Currently New Orleans is debating what to do with several Confederate monuments as well as the Battle of Liberty Place monument. Despite the protests of those advocates of Confederate heritage who seek to deny any connection between the Confederacy and white supremacy, one could say that what happened in 1874 was a continuation of what had been going on in Louisiana for years … the use of violence to secure a white supremacist order (as the New Orleans riots of July 30, 1866, as well as the Colfax Massacre of April 13, 1873, and the Coushatta Massacre of August 25, 1874 suggested … the last-named served as a prelude for White League paramilitary operations the following month in New Orleans).

It was left to our favorite Confederate heritage group to deplore recent vandalism to the Liberty Place monument.

Liberty Place

It is interesting to note that the Virginia Flaggers finally admit that a monument to white supremacist violence is part of the Confederate heritage they desire to honor. Rise up Dixie, indeed.

Oh … and just so you know … Susan Hathaway lives in Sandston … so guess who posted this? Remember that the next time someone tell you that she doesn’t celebrate white supremacy. All lives matter, indeed. Tell that to the victims of white supremacist violence during Reconstruction … for those lives didn’t matter, least of all to the Virginia Flaggers.

21 thoughts on “The Flaggers Want You to Remember White Supremacy

  1. Rblee22468 December 1, 2015 / 3:57 am

    Thank you for this. I was not previously familiar with the history of this “monument”.

  2. bdhamp December 1, 2015 / 9:01 am

    Ages ago, I had a nice conversation with a cab driver in New Orleans while looking for this.
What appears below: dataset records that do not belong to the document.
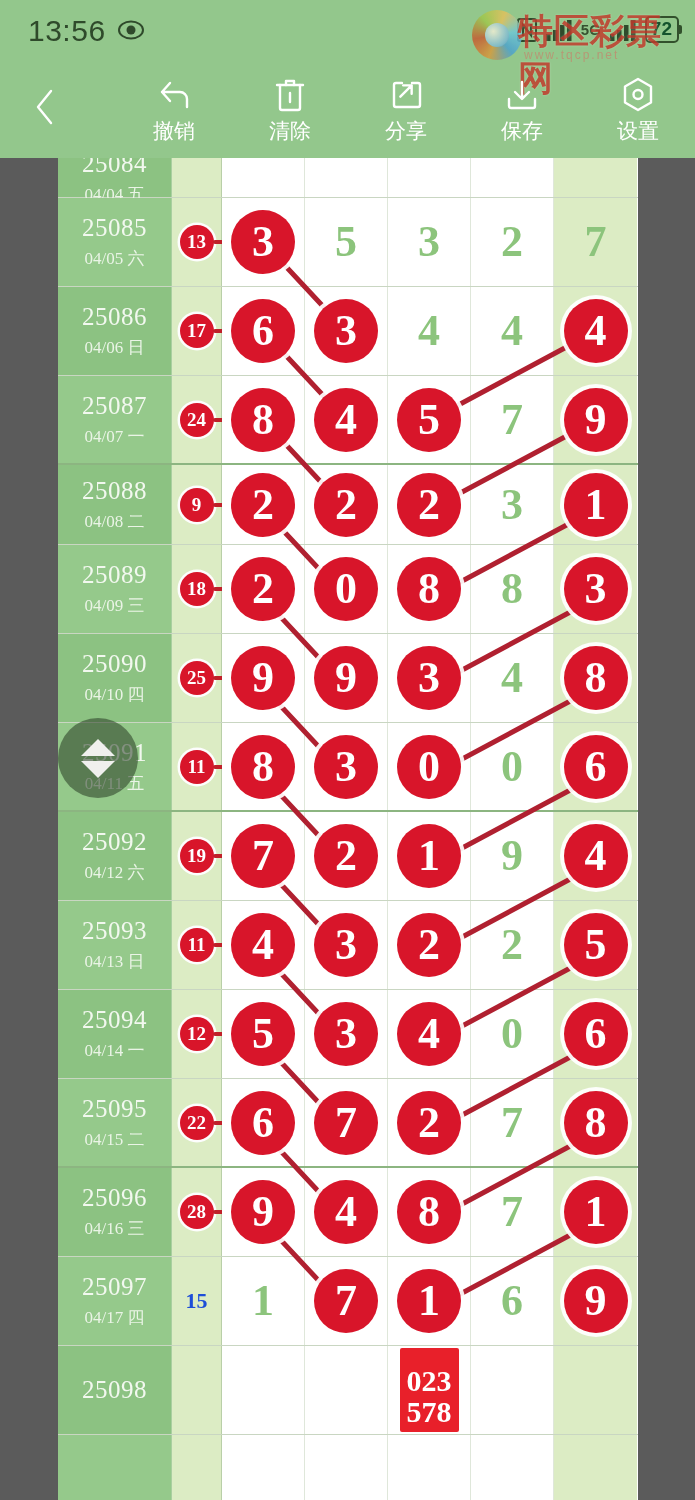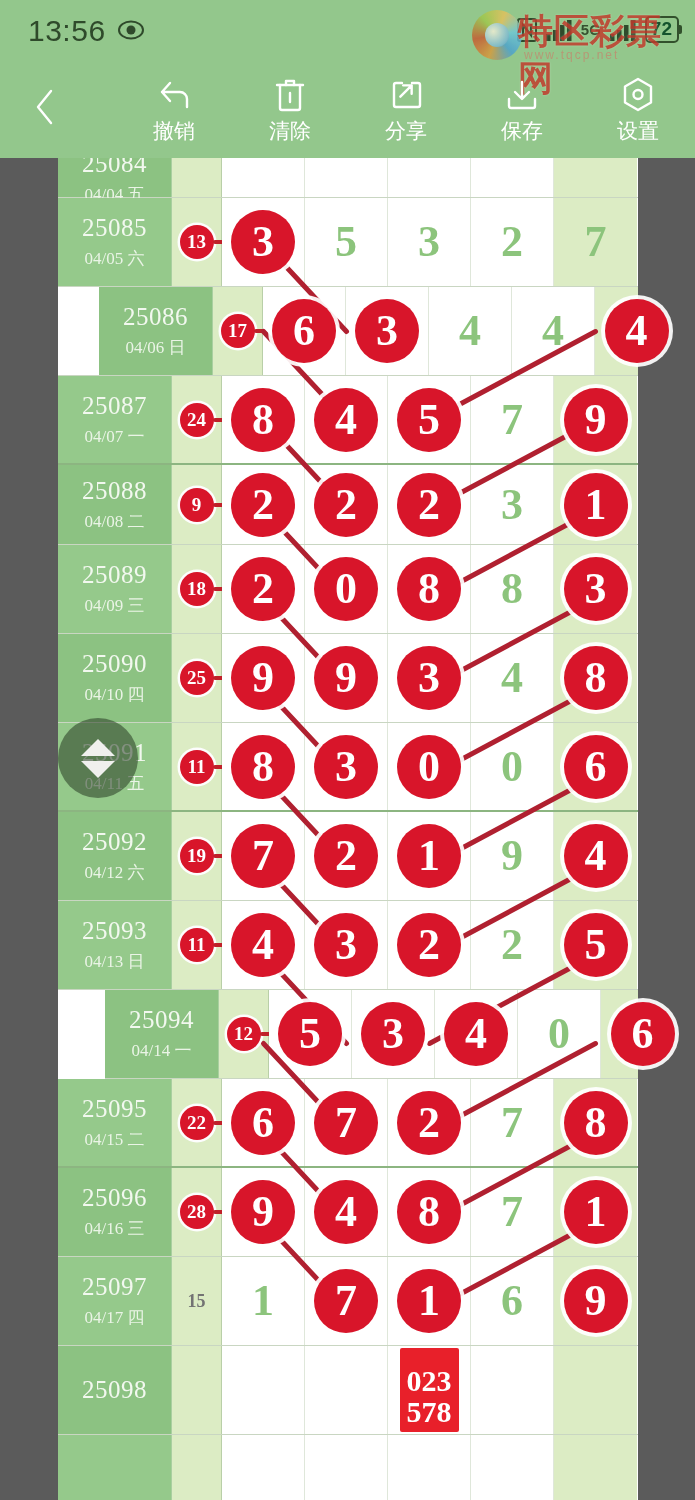--- a/index.html
+++ b/index.html
@@ -126,21 +126,21 @@
   }
   .sum-circle {
     width: 34px; height: 34px; border-radius: 50%;
     background: #d8152a; color: #ffffff;
     display: flex; align-items: center; justify-content: center;
     font-size: 19px; font-weight: bold;
     box-shadow: 0 0 0 2.5px #fdfdfd;
     font-family: "Liberation Serif", serif;
   }
   .sum-plain {
-    font-size: 18px; color: #737373; font-weight: bold;
+    font-size: 22px; color: #1d4ed8; font-weight: bold;
     font-family: "Liberation Serif", serif;
   }
   .sum-dash {
     position: absolute; right: -6px; top: 50%; margin-top: -2px;
     width: 14px; height: 4px; background: #c0202a; border-radius: 2px;
   }
   .cell {
     width: 83px; flex: 0 0 83px; background: #ffffff;
     display: flex; align-items: center; justify-content: center;
     border-right: 1px solid #dfe7da; position: relative;
@@ -351,21 +351,21 @@
           <div class="cell">
             <div class="plain">3</div>
           </div>
           <div class="cell">
             <div class="plain">2</div>
           </div>
           <div class="cell tail">
             <div class="plain">7</div>
           </div>
         </div>
-        <div class="row" style="height: 89px; padding-left: 41px;">
+        <div class="row" style="height: 89px;">
           <div class="c-label">
             <div class="period">25086</div>
             <div class="dateline">04/06 日</div>
           </div>
           <div class="c-sum">
             <div class="sum-circle">17</div>
             <div class="sum-dash"></div>
           </div>
           <div class="cell">
             <div class="ball">6</div>
@@ -551,21 +551,21 @@
           <div class="cell">
             <div class="ball">2</div>
           </div>
           <div class="cell">
             <div class="plain">2</div>
           </div>
           <div class="cell tail">
             <div class="ball">5</div>
           </div>
         </div>
-        <div class="row" style="height: 89px; margin-left: 47px;">
+        <div class="row" style="height: 89px;">
           <div class="c-label">
             <div class="period">25094</div>
             <div class="dateline">04/14 一</div>
           </div>
           <div class="c-sum">
             <div class="sum-circle">12</div>
             <div class="sum-dash"></div>
           </div>
           <div class="cell">
             <div class="ball">5</div>

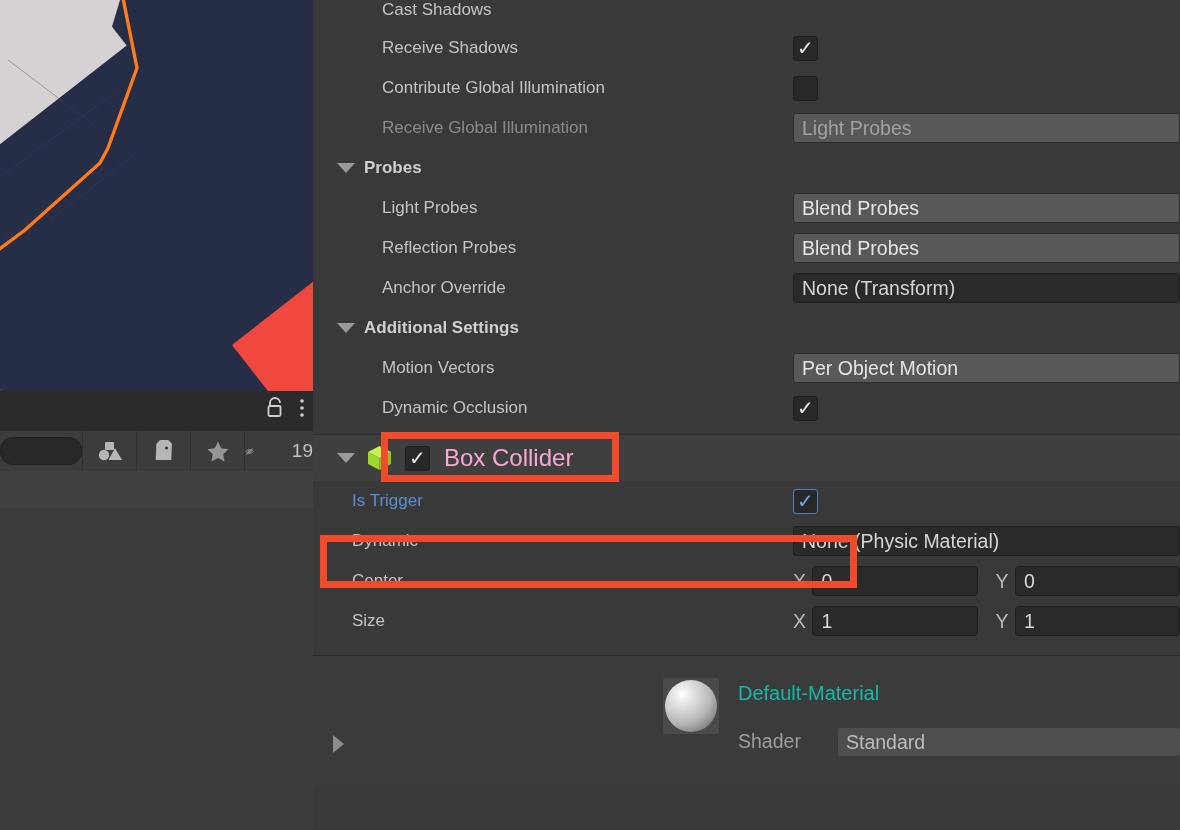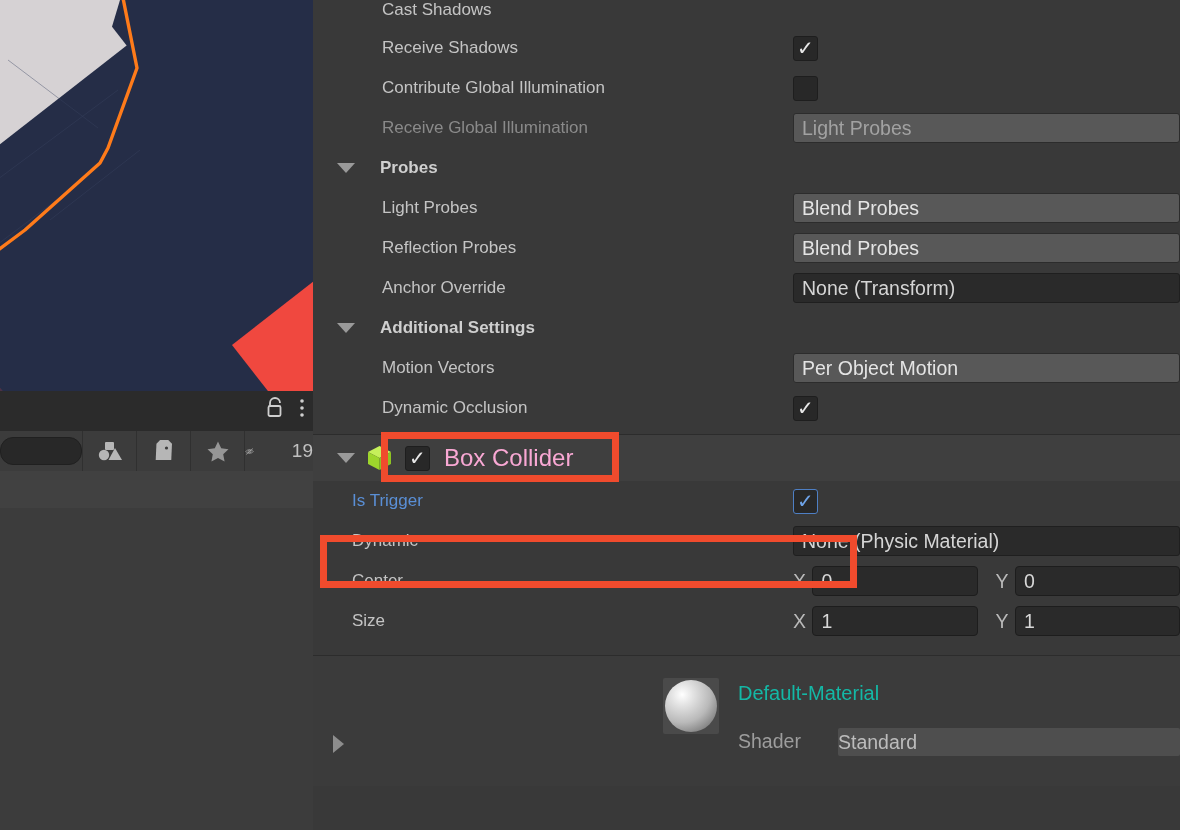--- a/index.html
+++ b/index.html
@@ -39,21 +39,21 @@
   .tbtn{width:53px;border-left:1px solid #303030;display:flex;align-items:center;justify-content:center;gap:3px;color:#b0b0b0;}
   .hier-body{position:absolute;left:0;top:471px;width:313px;height:359px;background:#3c3c3c;}
   .hier-strip{position:absolute;left:0;top:0;width:313px;height:37px;background:#414141;}
 
   
   .inspector{position:absolute;left:313px;top:0;width:867px;height:830px;background:#393939;overflow:hidden;}
   .row{position:relative;height:40px;display:flex;align-items:center;}
   .lbl{color:#c4c4c4;font-size:17px;white-space:nowrap;}
   .lbl.dim{color:#8a8a8a;}
   .lbl.blue{color:#5a8fd6;}
-  .lbl.bold{font-weight:bold;color:#cfcfcf;margin-left:16px;}
+  .lbl.bold{font-weight:bold;color:#cfcfcf;}
   .ind1{padding-left:69px;}
   .foldrow{padding-left:24px;}
   .fieldcol{position:absolute;left:480px;top:0;bottom:0;right:0;display:flex;align-items:center;}
 
   .popup{height:30px;background:#585858;border:1px solid #2c2c2c;border-radius:3px;
          color:#e4e4e4;font-size:19.5px;display:flex;align-items:center;padding:0 8px;width:100%;
          box-sizing:border-box;}
   .popup.dimtext{color:#a2a2a2;}
   .objfield{height:30px;background:#2a2a2a;border:1px solid #1f1f1f;border-radius:3px;
             color:#d5d5d5;font-size:19.5px;display:flex;align-items:center;padding:0 8px;width:100%;
@@ -73,21 +73,21 @@
   .comp-header{position:relative;height:46px;background:#3f3f3f;display:flex;align-items:center;padding-left:24px;}
   .comp-title{color:#f9a8d4;font-size:24px;font-weight:normal;}
 
   .vecrow{display:flex;align-items:center;width:100%;gap:0;}
   .axis{color:#b9b9b9;font-size:19.5px;width:22px;text-align:left;}
   .numfield{height:30px;background:#2a2a2a;border:1px solid #1d1d1d;border-radius:4px;
             color:#d8d8d8;font-size:19.5px;display:flex;align-items:center;padding:0 8px;box-sizing:border-box;}
   .matname{color:#14b8a6;font-size:20px;text-align:center;}
   .shaderlbl{color:#9d9d9d;font-size:19.5px;}
   .shaderfield{height:28px;background:#4e4e4e;border-radius:2px;color:#bcbcbc;font-size:19.5px;
-               display:flex;align-items:center;padding:0 0;}
+               display:flex;align-items:center;padding:0 8px;}
 
   .hl{position:absolute;border:7px solid #f04b2d;box-sizing:border-box;pointer-events:none;z-index:30;}
 
   .editbtn{width:58px;height:40px;background:#565656;border:1px solid #2e2e2e;border-radius:4px;
            display:flex;align-items:center;justify-content:center;}
 </style>
 </head>
 <body>
 
 <div class="root">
    He was a recent transplant to the city but seemed to know more of its history than most others I had encountered, and he was making an effective tour guide while some friends slept off their hangovers. I was using various landmarks from things I’d read to find certain locations relevant to my obsession of the time, and I was having trouble locating this one. He knew right where it was, but I could tell he was somewhat hesitant to take me there. After I explained why I wanted to find it, he relaxed and explained that “Klan types” were the only ones he’d run across who seemed to know it existed.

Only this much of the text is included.